- TASK DIRECTIONS
The listing below has to be output exactly as given, less its pictures.

- PROVIDED RECORDS
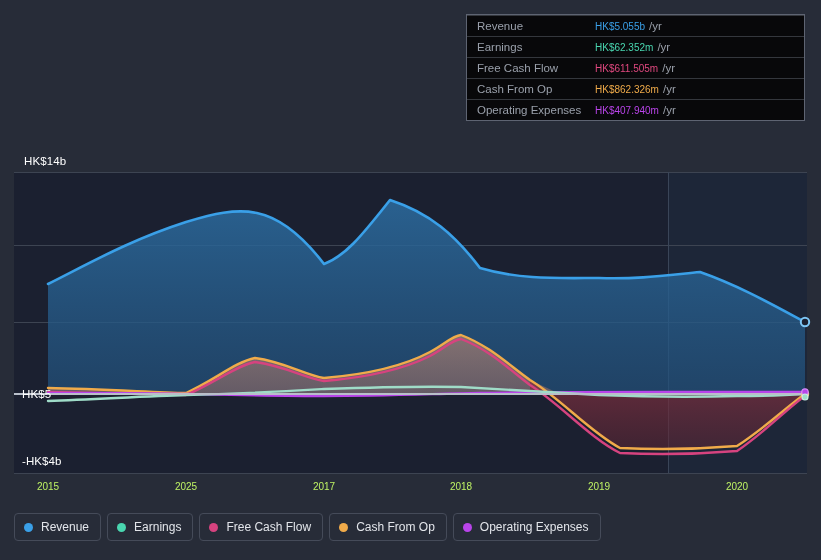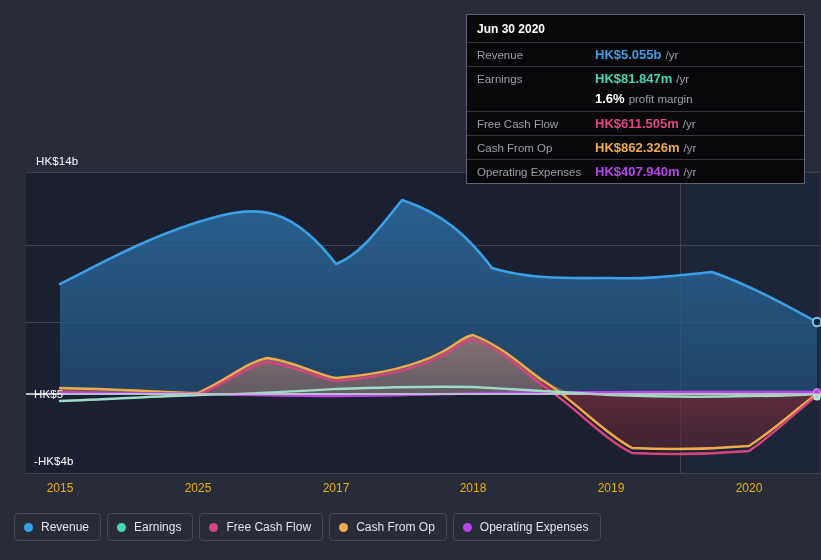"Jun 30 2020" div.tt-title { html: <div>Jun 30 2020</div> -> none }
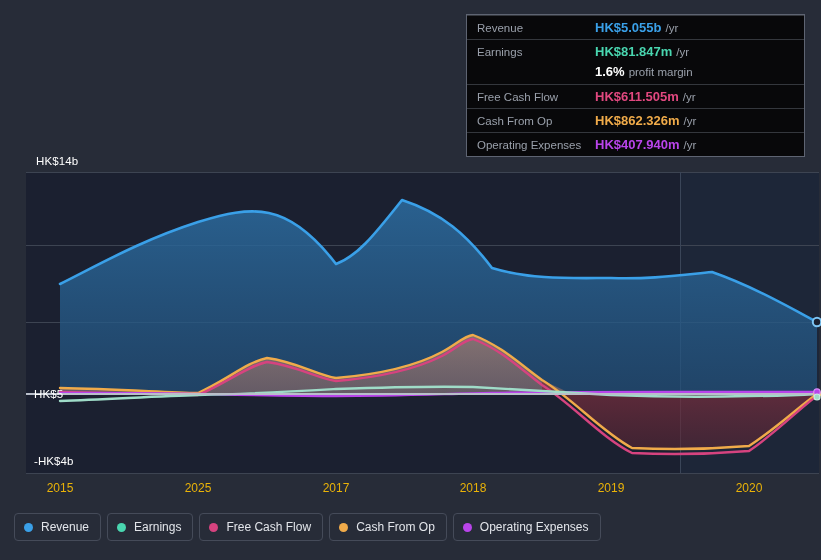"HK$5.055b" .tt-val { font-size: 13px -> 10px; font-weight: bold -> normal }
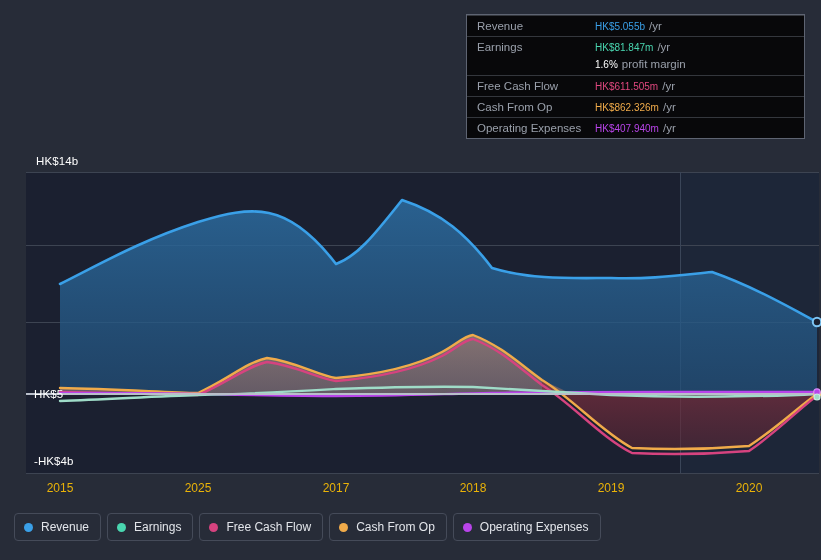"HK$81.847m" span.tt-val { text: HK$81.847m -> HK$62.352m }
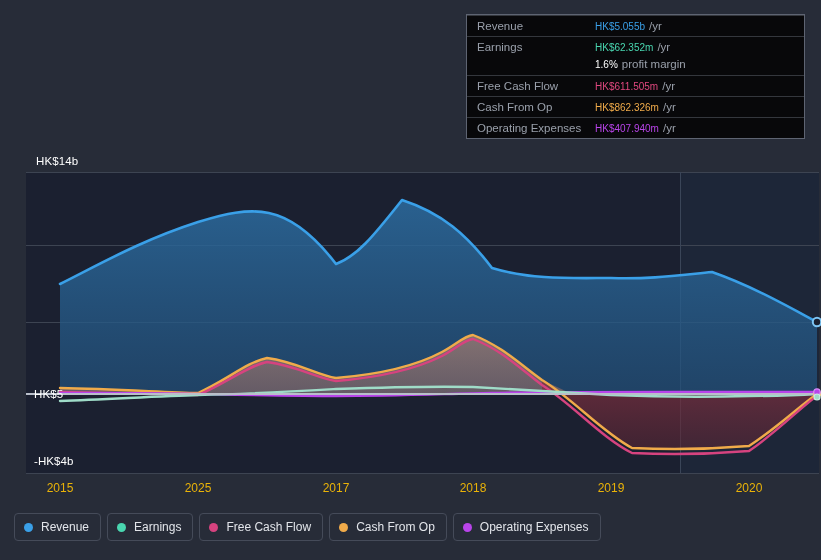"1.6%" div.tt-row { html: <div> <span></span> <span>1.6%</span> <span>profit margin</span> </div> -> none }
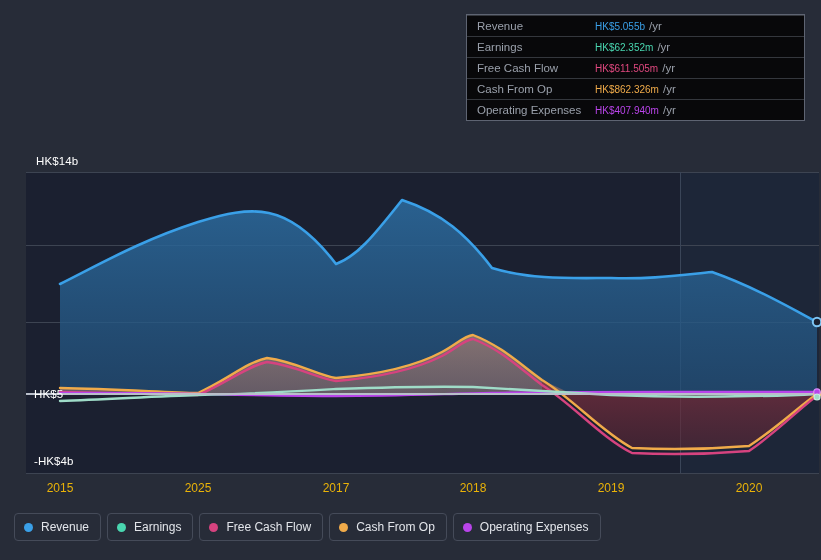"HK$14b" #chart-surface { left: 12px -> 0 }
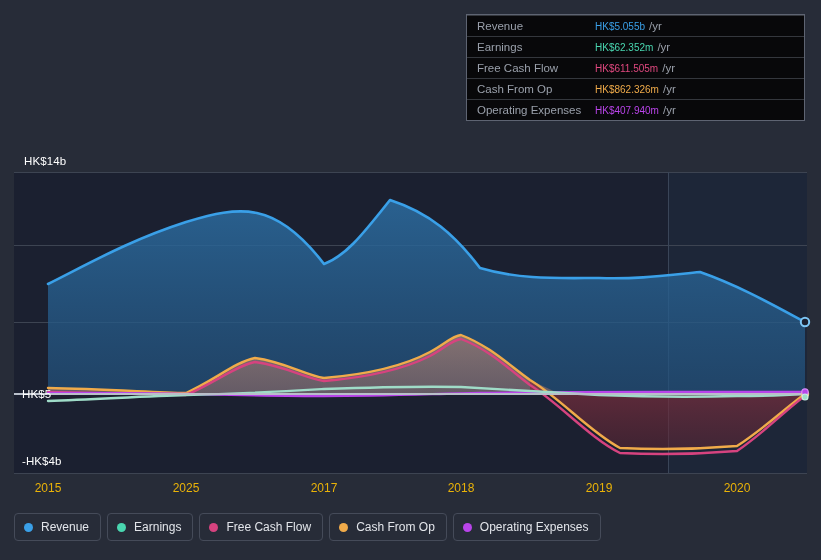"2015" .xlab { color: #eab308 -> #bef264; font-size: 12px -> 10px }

- REPLY TO THE TASK
"Jun 30 2020" div.tt-title { html: <div>Jun 30 2020</div> -> none }
"HK$5.055b" .tt-val { font-size: 13px -> 10px; font-weight: bold -> normal }
"HK$81.847m" span.tt-val { text: HK$81.847m -> HK$62.352m }
"1.6%" div.tt-row { html: <div> <span></span> <span>1.6%</span> <span>profit margin</span> </div> -> none }
"HK$14b" #chart-surface { left: 12px -> 0 }
"2015" .xlab { color: #eab308 -> #bef264; font-size: 12px -> 10px }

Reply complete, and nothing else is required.